| RECORDS SHOWN |
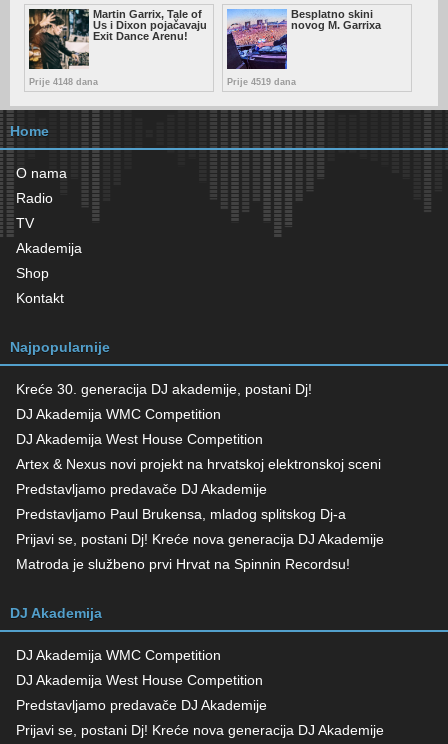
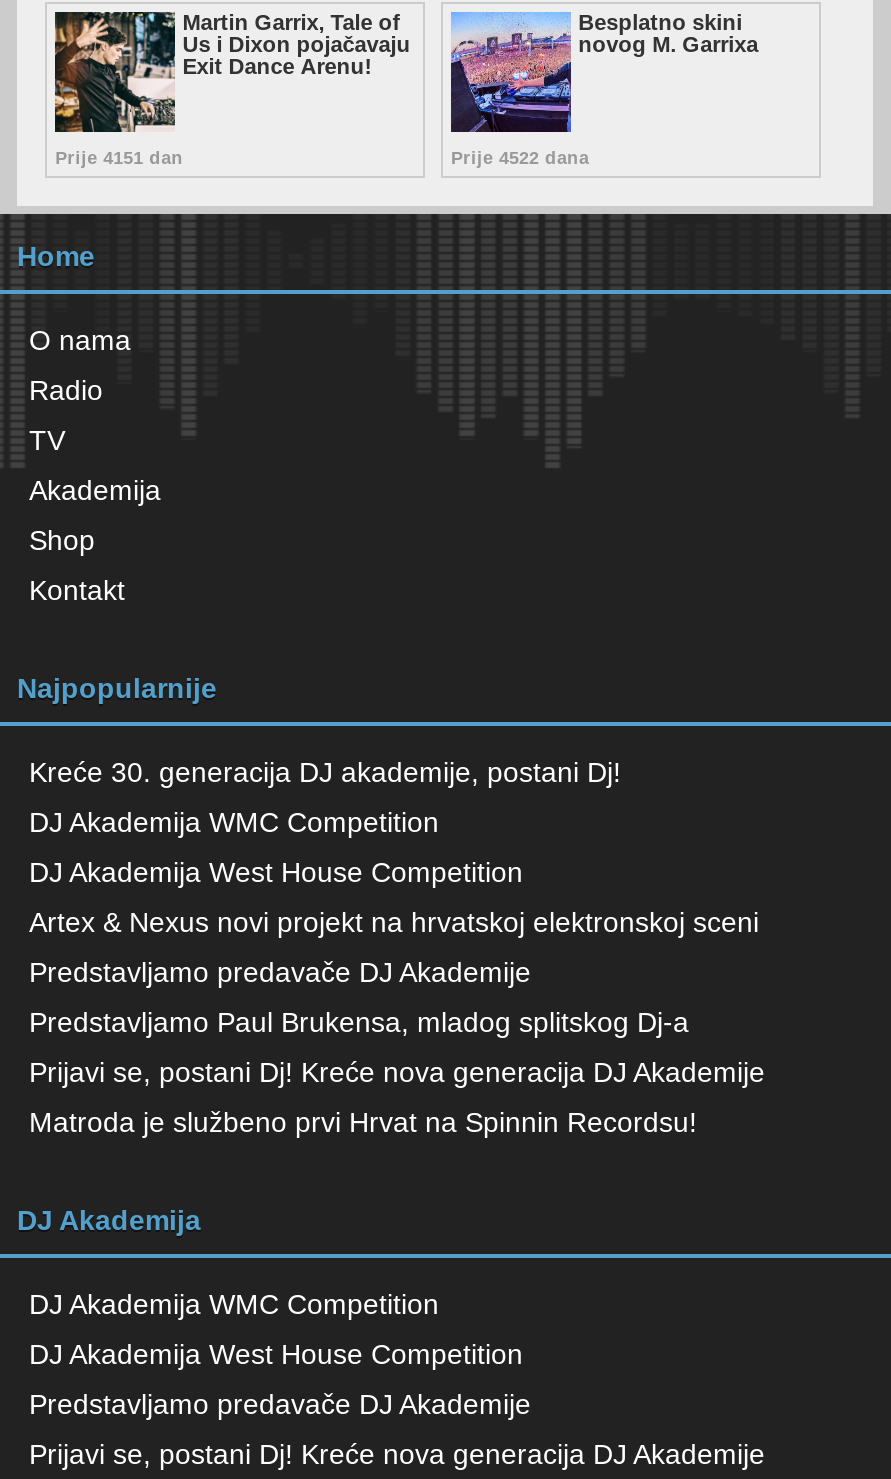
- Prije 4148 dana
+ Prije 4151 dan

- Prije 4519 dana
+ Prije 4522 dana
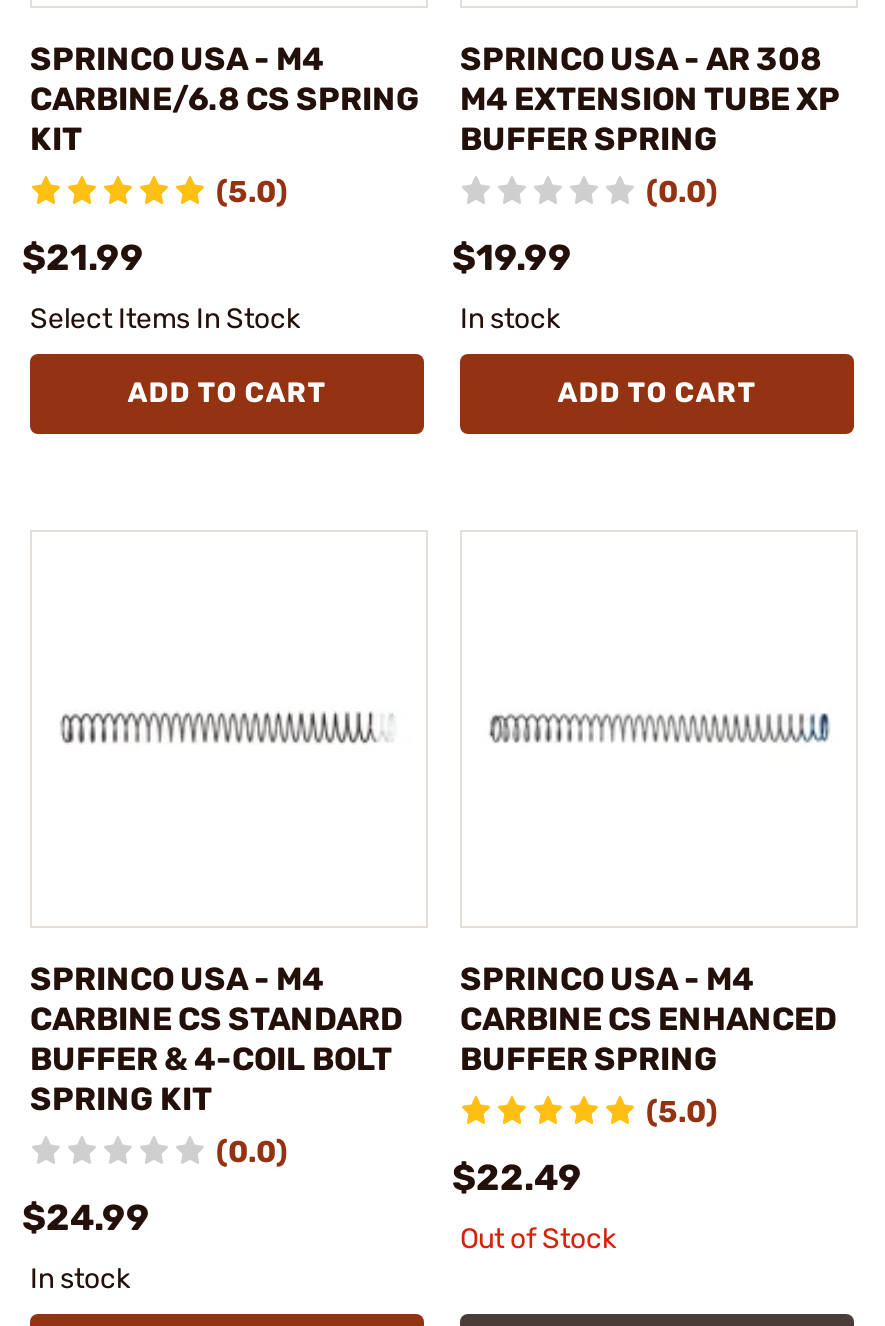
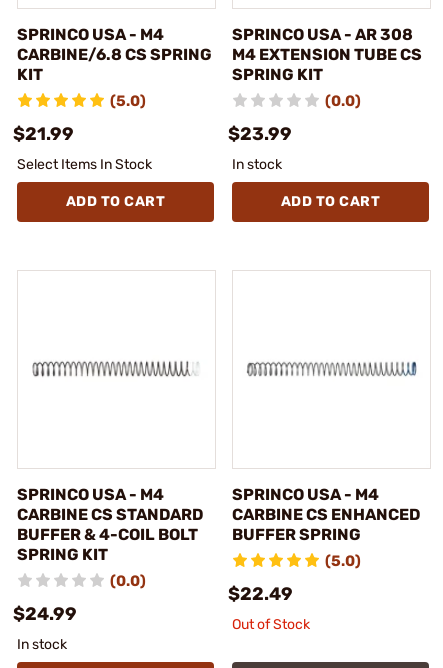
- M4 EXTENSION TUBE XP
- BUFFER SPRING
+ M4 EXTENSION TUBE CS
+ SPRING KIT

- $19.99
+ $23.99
...
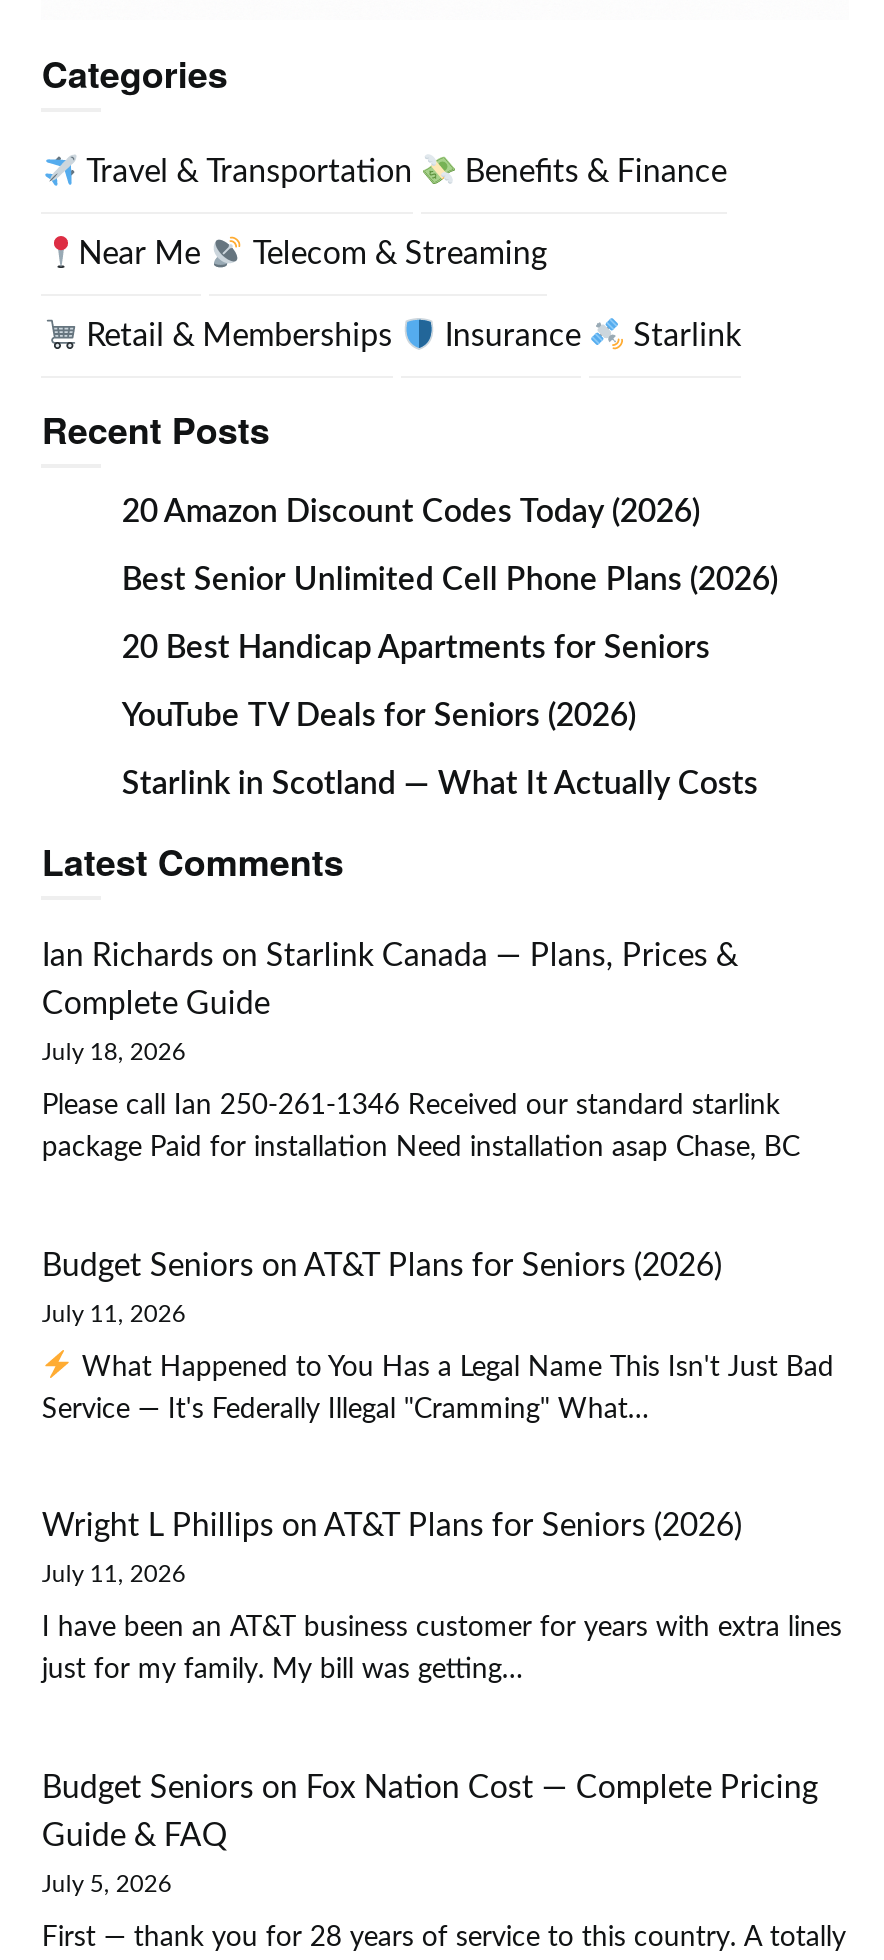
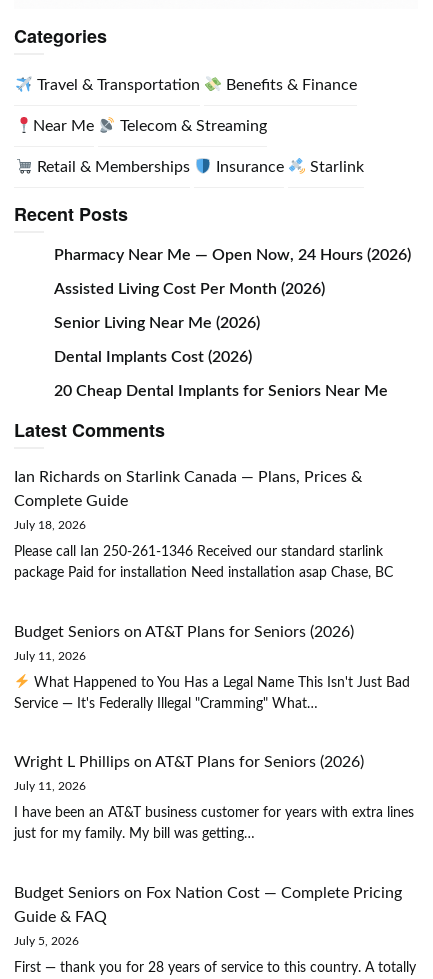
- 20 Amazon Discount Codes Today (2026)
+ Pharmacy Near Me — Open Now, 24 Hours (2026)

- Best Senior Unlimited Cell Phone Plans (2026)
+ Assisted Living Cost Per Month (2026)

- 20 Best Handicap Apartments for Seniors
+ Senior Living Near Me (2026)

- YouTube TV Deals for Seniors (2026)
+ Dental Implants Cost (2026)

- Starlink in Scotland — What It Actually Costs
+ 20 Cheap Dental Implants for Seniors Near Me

| EXERCISE |
Which lines of the listing above hold the word "Prije"? Copy each of them.

| OUTPUT FOR THIS EXERCISE |
- Prije 4148 dana
+ Prije 4151 dan
- Prije 4519 dana
+ Prije 4522 dana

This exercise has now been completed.